Did a lawyer really just offer you half of a stranger's life insurance policy?

A letter on law-firm letterhead says a deceased client who shares your last name left millions in unclaimed life insurance. The FTC re-flagged this exact letter on July 9, 2026.

SafeBrowz Threat Research Security ResearchJuly 10, 20269 min read

TL;DR

It is a scam, start to finish. The FTC re-issued a consumer alert about the "lawyer letter" on July 9, 2026. There is no lawyer, no deceased policyholder, and no multi-million-dollar payout. The letter exists to harvest your Social Security number and bank details and to collect advance "processing" or "legal" fees for money that does not exist. Real unclaimed money never arrives as a secret offer from a stranger: you can search for it yourself, free, at unclaimed.org and missingmoney.com. Do not reply. Shred the letter and report it at ReportFraud.ftc.gov.

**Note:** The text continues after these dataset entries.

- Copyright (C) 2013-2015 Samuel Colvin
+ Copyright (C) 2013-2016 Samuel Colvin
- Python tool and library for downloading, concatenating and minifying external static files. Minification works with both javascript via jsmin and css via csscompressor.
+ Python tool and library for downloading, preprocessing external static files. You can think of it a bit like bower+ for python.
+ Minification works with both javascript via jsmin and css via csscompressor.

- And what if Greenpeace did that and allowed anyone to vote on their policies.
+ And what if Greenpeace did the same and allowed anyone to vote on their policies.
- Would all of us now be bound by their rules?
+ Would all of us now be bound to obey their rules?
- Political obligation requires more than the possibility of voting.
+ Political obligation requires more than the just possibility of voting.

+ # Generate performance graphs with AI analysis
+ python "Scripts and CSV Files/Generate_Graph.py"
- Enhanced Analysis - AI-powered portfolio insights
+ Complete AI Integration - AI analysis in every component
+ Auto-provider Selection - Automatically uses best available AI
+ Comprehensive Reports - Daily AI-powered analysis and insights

What the letter actually says

The scam arrives the old-fashioned way: a physical letter in your mailbox, printed on what looks like law-firm letterhead, often from a "lawyer" claiming to practice in Canada. The writer says a client has died holding an unclaimed life insurance policy worth millions, and that the firm has searched for heirs and found none. Then comes the hook: the deceased happens to share your last name, and in earlier waves your nationality too. Because of that coincidence, the "lawyer" proposes adding you to the policy as the heir and splitting the proceeds three ways: a share for you, a share for the firm, and a share for a charity so the whole thing feels respectable.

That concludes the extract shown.